Motion to Dismiss
This article explains the benefits of filing a Sworn Motion to Dismiss under Florida Rules of Criminal Procedure 3.190(c)(4) which is often called the “C4 Motion to Dismiss.”
If you are charged with a crime and the undisputed facts do not establish a prima facie case, then contact an experienced criminal defense attorney at the Sammis Law Firm. Call 813-250-0500.
Sample Motion to Dismiss under Rule 3.190(c)(4)
SWORN MOTION TO DISMISS
COMES NOW, [[name of the Defendant]] by and through the undersigned attorney and pursuant to Florida Rules of Criminal Procedure 3.190(c)(4), respectfully requests that this Court enter an order dismissing the criminal charge filed against the Defendant in this case.
As grounds for this request, the Defendant would show the Court there are no material disputed facts and the undisputed facts do not establish a prima facie case of guilt against the Defendant.
The facts and law upon which this motion is based are as follows:
- The Defendant is charged with one count of [[insert charge, statute number, and classification of criminal offense]].
- The case was filed by direct file information by the State of Florida which alleges that on [[date]], in the County of Hillsborough and State of Florida, Defendant willfully [[track the language of the charging document]].
- [[Insert the undisputed facts]].
- [[Explain the elements of the offense]].
- [[Insert the reason why the undispute facts are insufficient to prove one or more elements of the offense]].
- [[Explain the purpose of the (c)(4) Motion to Dismiss]].
- In Florida, the purpose of Rule 3.190(c)(4) motions are to cull the wheat from the chaff without wasting valuable court time.
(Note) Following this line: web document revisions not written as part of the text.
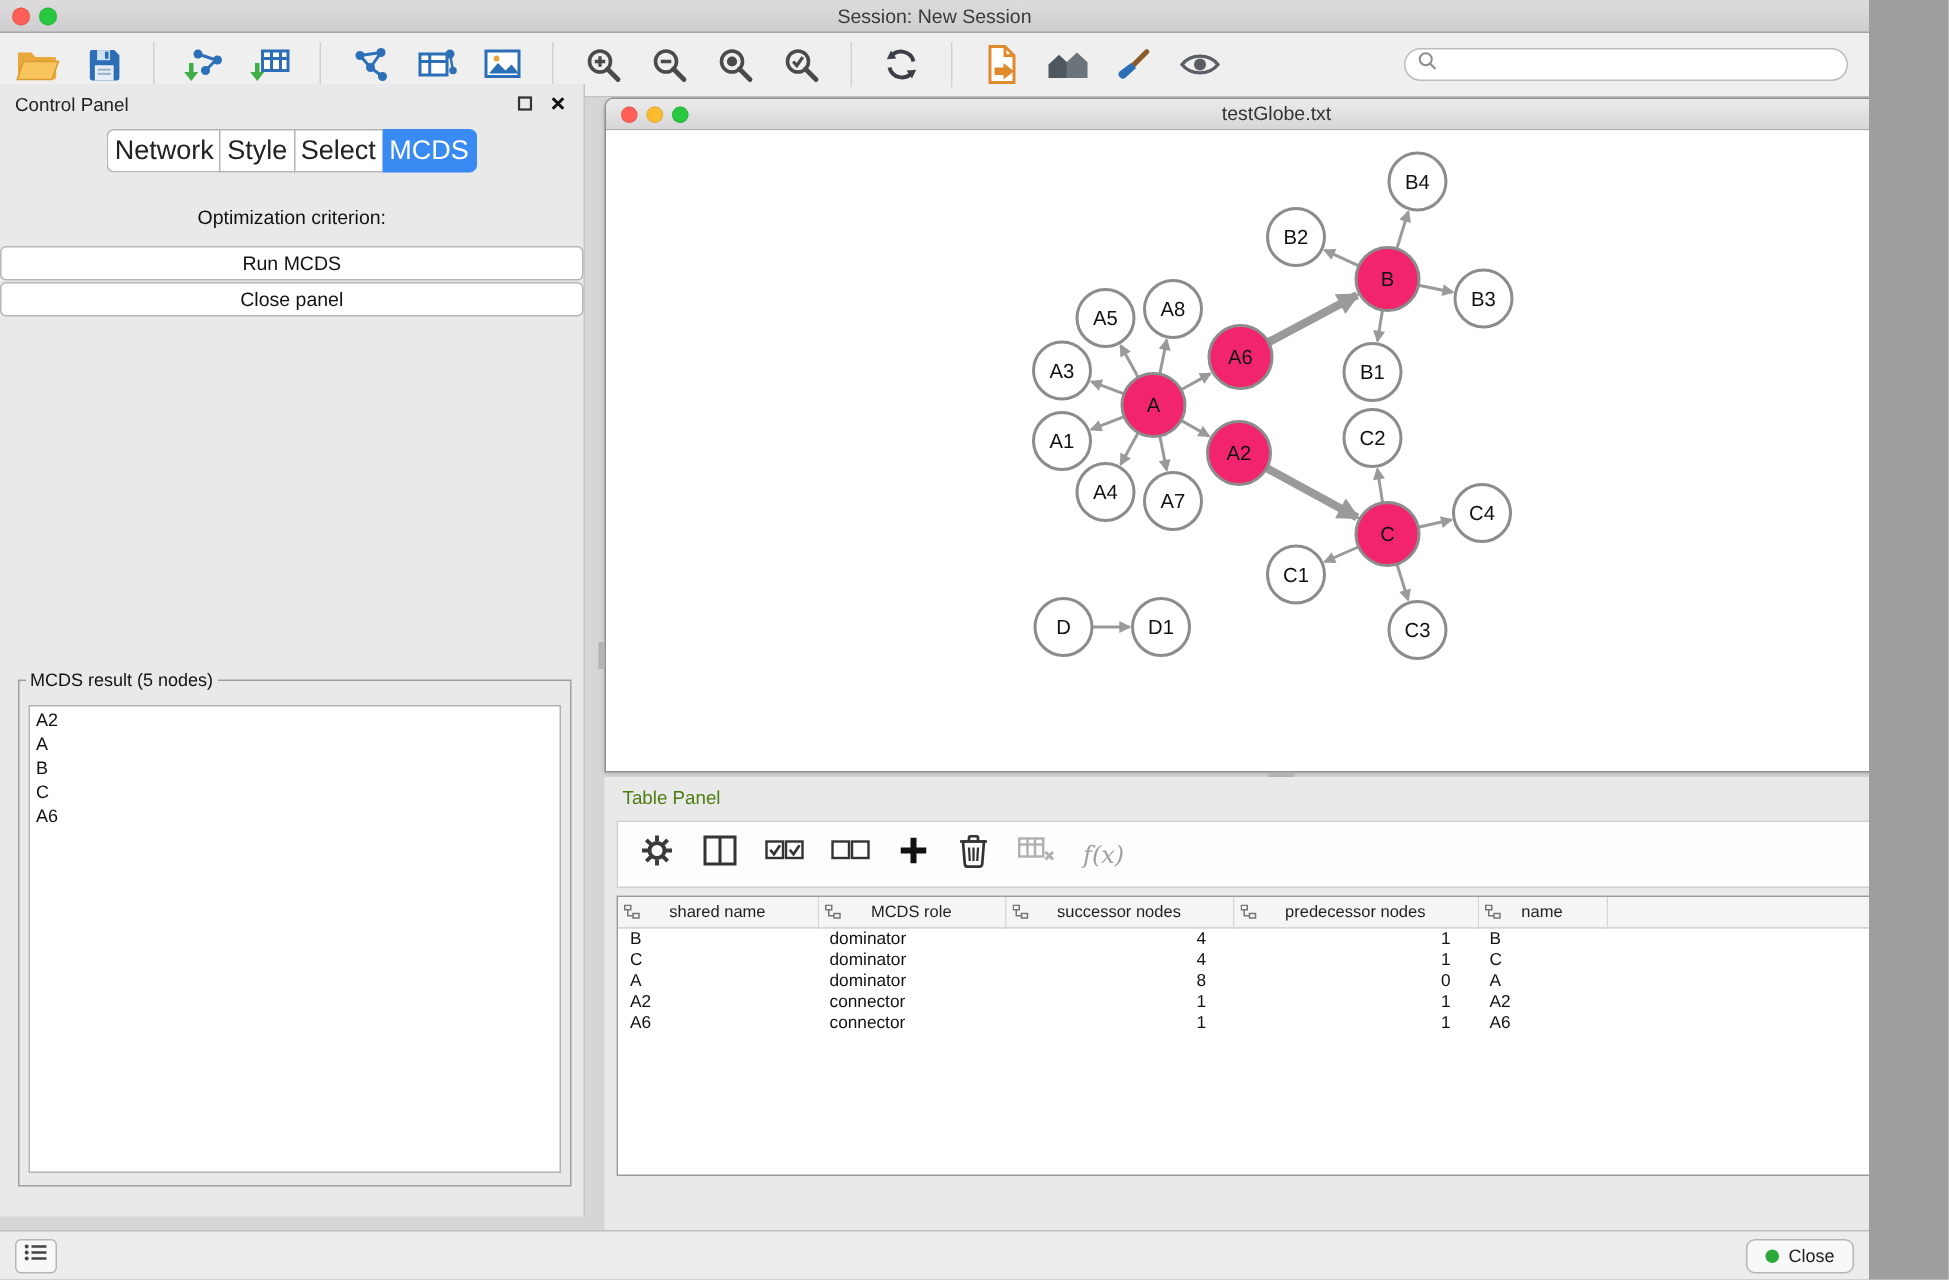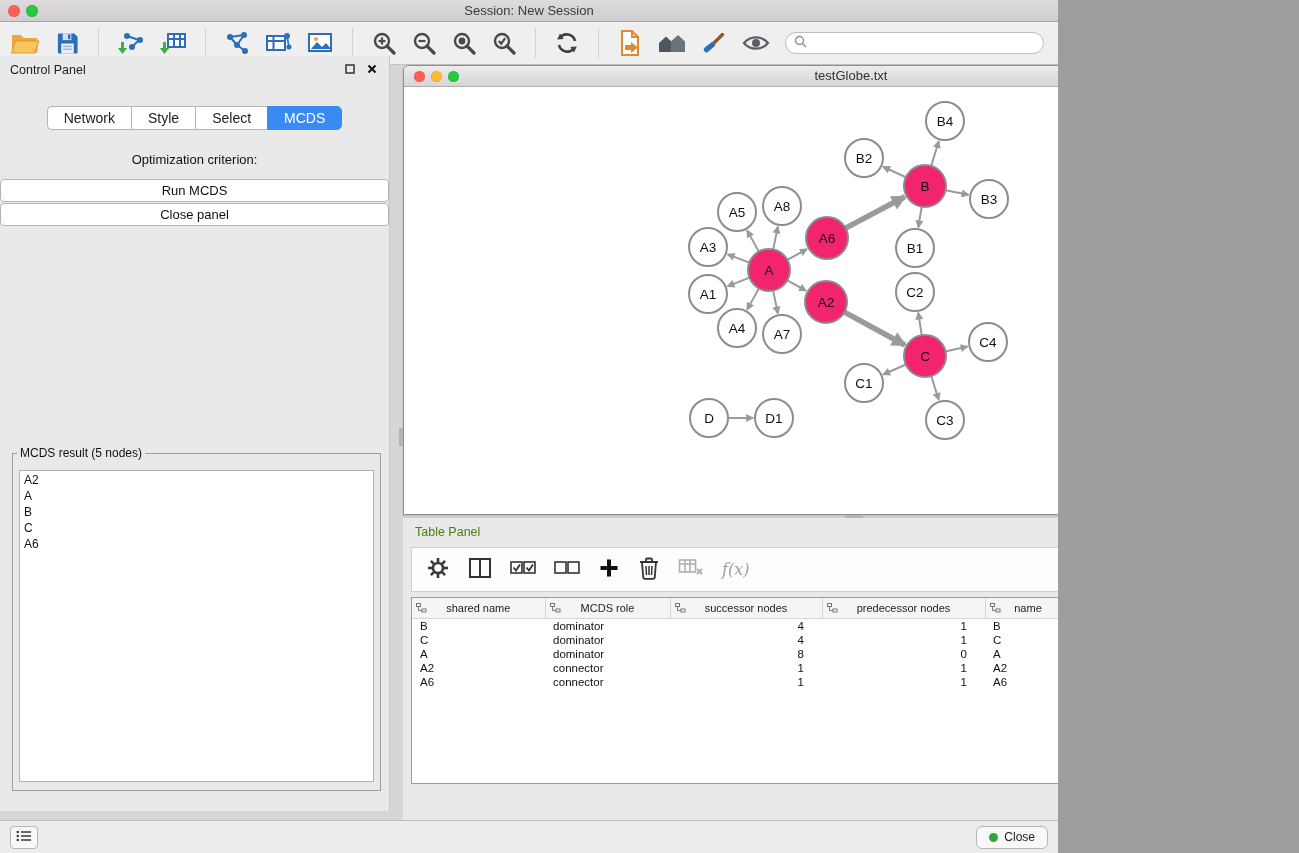--- a/index.html
+++ b/index.html
@@ -5,7 +5,7 @@
   * { box-sizing: border-box; }
   html,body { margin:0; padding:0; }
   body { font-family:"Liberation Sans", sans-serif; background:#9e9e9e; }
-  .app { position:relative; width:1058px; height:853px; background:#d6d6d6; overflow:hidden; }
+  .app { position:relative; width:1246px; height:853px; background:#d6d6d6; overflow:hidden; }
 
   
   .titlebar { position:absolute; left:0; top:0; width:100%; height:22px;

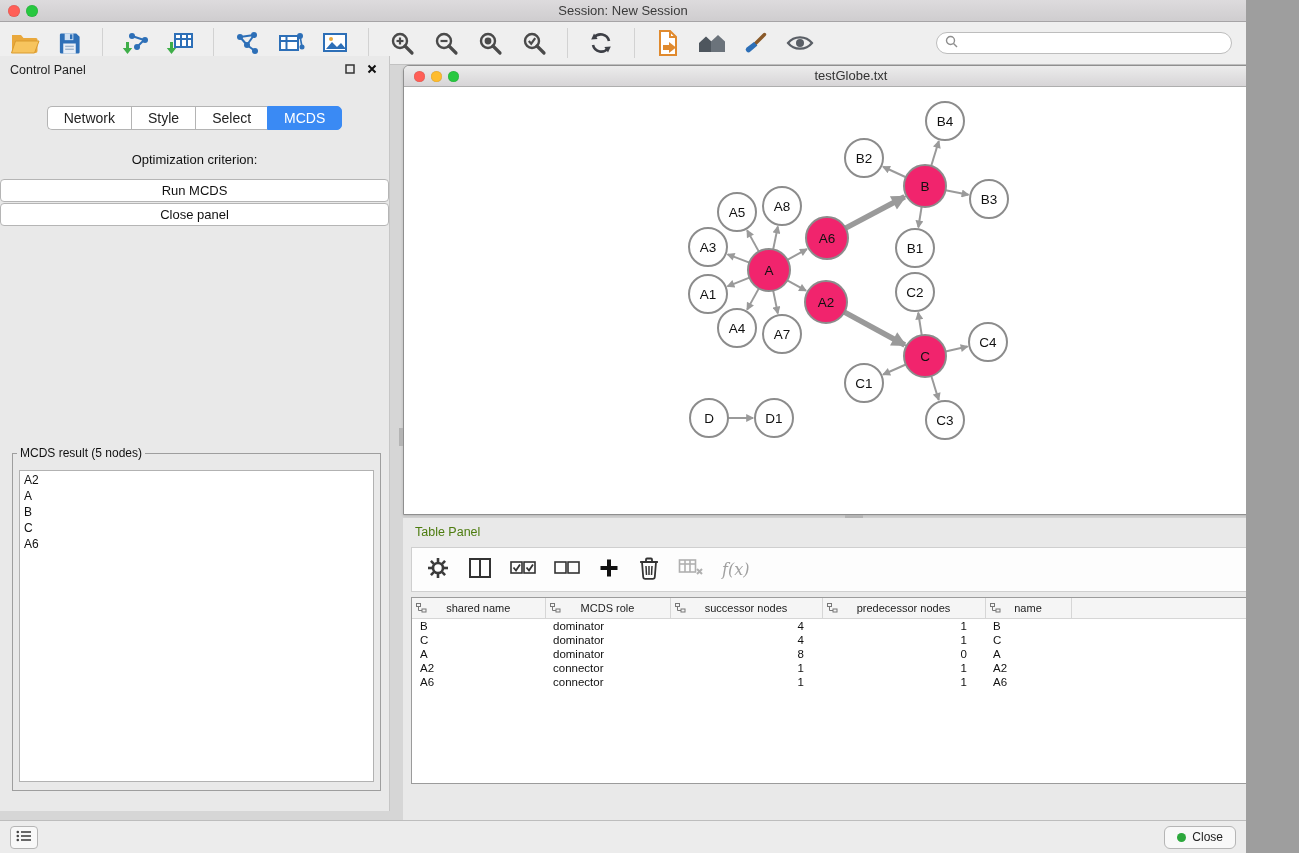--- a/index.html
+++ b/index.html
@@ -29,7 +29,7 @@
   .cp-header { height:28px; display:flex; align-items:center; padding:0 10px; font-size:12.5px; color:#222; }
   .panel-btns { margin-left:auto; display:flex; gap:12px; align-items:center; padding-right:2px; }
   .cp-tabs { display:flex; justify-content:center; margin-top:2px; }
-  .cp-tab { font-size:14px; padding:3px 16px; background:#fff; border:1px solid #b4b4b4; border-right:none; color:#222; cursor:default;margin-top:20px; }
+  .cp-tab { font-size:18px; padding:3px 4px; background:#fff; border:1px solid #b4b4b4; border-right:none; color:#222; cursor:default; }
   .cp-tab:first-child { border-radius:5px 0 0 5px; }
   .cp-tab:last-child { border-right:1px solid #b4b4b4; border-radius:0 5px 5px 0; }
   .cp-tab.active { background:#3a8af4; border-color:#3a8af4; color:#fff; }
As explained by the Fifth District Court of Appeal, the function of the (c)(4) motion to dismiss is to ascertain whether or not the facts which the State relies upon to constitute the crime charged, and on which it will offer evidence to prove it, do, as a matter of law, establish a prima facie case of guilt of the accused. State v. Upton, 392 So.2d 1013 (Fla. 5th DCA 1981) citing State v. Davis, 243 So.2d 587 (Fla.1971).
- Furthermore, “[T]purpose of a motion to dismiss is to allow a pretrial determination of the law of the case when the facts are not in dispute”. State v. Pasko, 815 So. 2d 680, 681 (Fla. 2nd DCA 2002).
- Should the prosecution chose to traverse this motion, the State’s traverse must dispute “material” facts. In State v. Hysell, the 5th DCA held that a traverse mandates the denial of a motion to dismiss only when it “creates a dispute as to material evidentiary facts [emphasis in original]”. The dismissal in that case occurred because the state’s traverse merely “disputed the legal effect” of the facts. 569 So. 2d 866, 867 (Fla. 5th DCA 1990). In State v. Nunez, the 3rd DCA held that the state’s traverse was insufficient to survive the defendant’s motion to dismiss, because “a traverse requires more than a did not, did so swearing match.” 881 So. 2d 658 (Fla. 3rd DCA 2004).
- The crime of [[state crime]] did not occur.
WHEREFORE, based upon the foregoing, the Defendant respectfully requests that this Court will enter an order dismissing the criminal charges pending against the Defendant in this cause.